Cherreads

Chapter 23 - Ayomide at 12- The First Fracture

Twelve years after the blood moon battle.

The Silver Garden had become something more than legend. It was now spoken of in the same breath as ancient shrines and forbidden places — a living myth in the heart of Lagos. The vines had grown into full canopies that shaded entire streets inside the compound; children born after Ayomide's arrival never knew a world without silver light filtering through leaves. The inner lagoon had deepened into a small lake — clear enough to see the bottom even at night, when emerald pulses sometimes rose from the depths like fireflies.

Ayomide was twelve.

She had grown tall for her age — slender, long-limbed, with the same fluid grace her mother had once used to cross battlefields. Her hair was braided in intricate patterns her grandmother taught her — silver strands woven like threads of moonlight. Her eyes had settled into a steady mix: amber base, silver rim, emerald flecks that brightened when she smiled and darkened to forest green when she was angry or focused. She no longer hid her power. She wore it like skin.

She trained every morning before dawn — alone at first, then with her parents, then with selected pack elders who had earned her trust. She could summon water into blades, turn rain into shields, make vines grow to trap or protect. She could feel the lagoon's mood from miles away. And sometimes — when no one was watching — she could hear whispers from beneath Apapa that no one else could.
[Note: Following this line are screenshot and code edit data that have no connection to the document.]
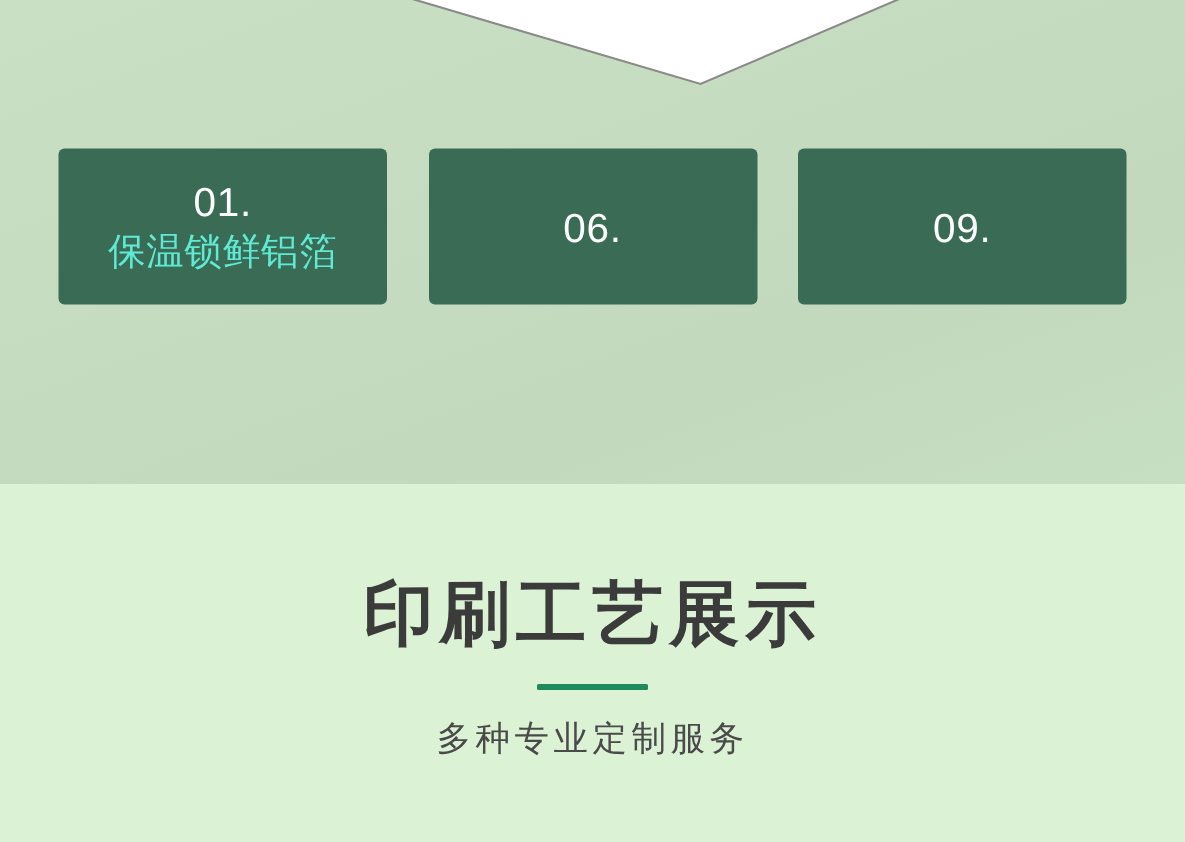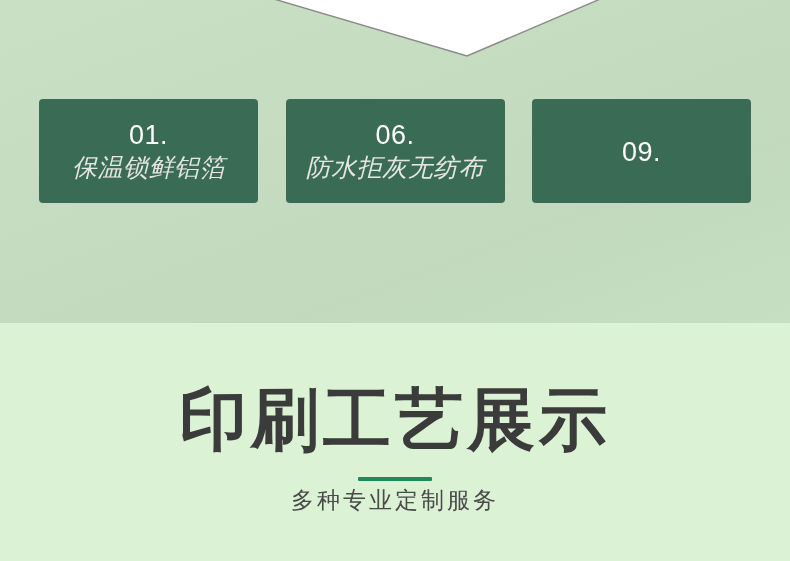"保温锁鲜铝箔" .feature-label { color: #e5e5e5 -> #5eead4; font-style: italic -> none }
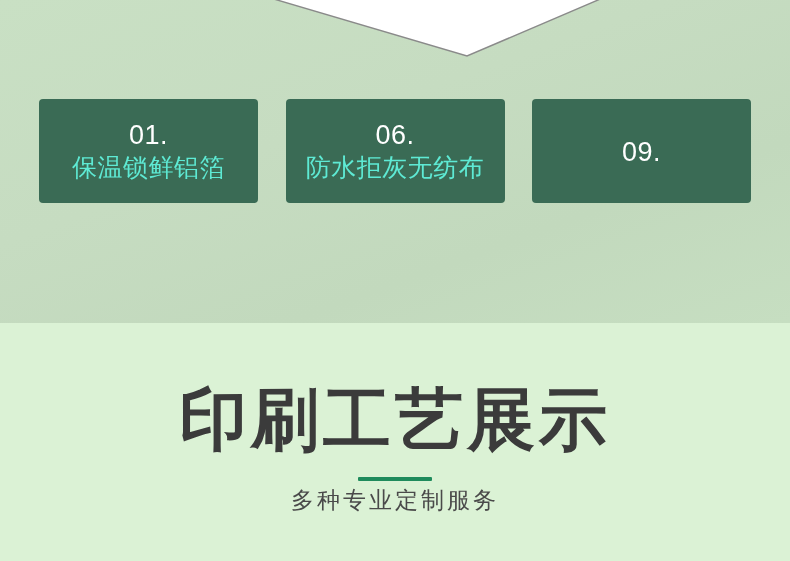"防水拒灰无纺布" div.feature-label { html: <div>防水拒灰无纺布</div> -> none }
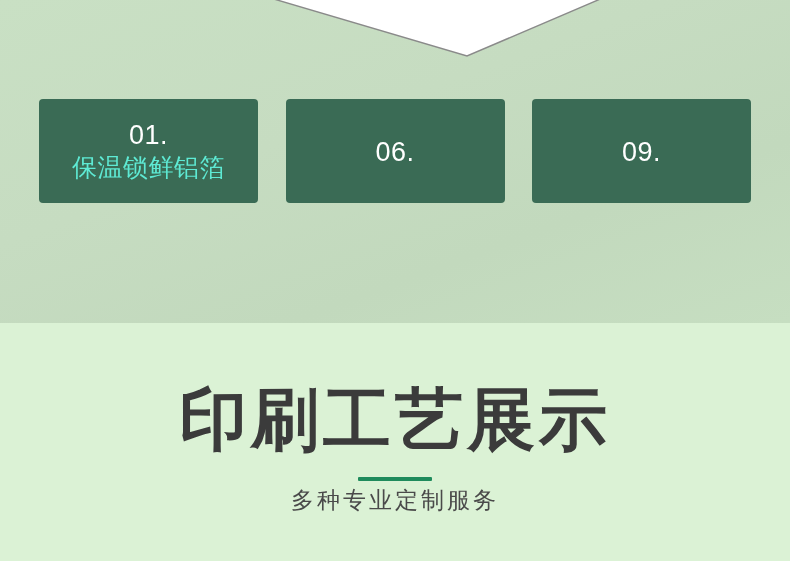"印刷工艺展示" #print-heading { font-size: 68px -> 47px }
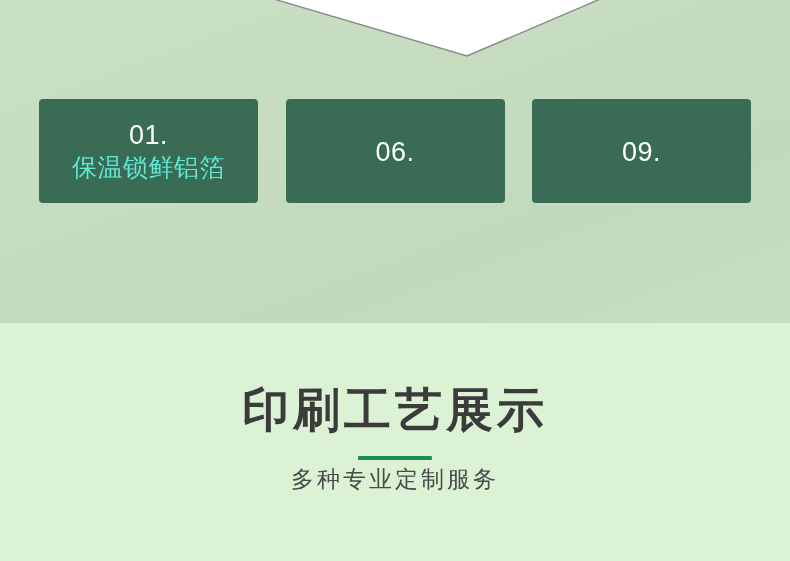"多种专业定制服务" #print-subheading { margin-top: 8px -> 22px }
Tonight she sat on the highest vine-tower — legs dangling over the edge, bare feet swinging above the courtyard. The blood moon was still years away, but the sky felt heavy anyway. The air tasted like metal and old promises.

Kael climbed up to join her — silent, sure-footed. He sat beside her — close enough that their shoulders touched.

"You're up late," he said quietly.

Ayomide didn't look at him. She stared at the lagoon — its surface perfectly still, reflecting the stars.

"I heard it again," she said.

Kael's jaw tightened.

"The Hunger?"

She nodded — small, controlled movement.

"It doesn't whisper anymore. It shows me things."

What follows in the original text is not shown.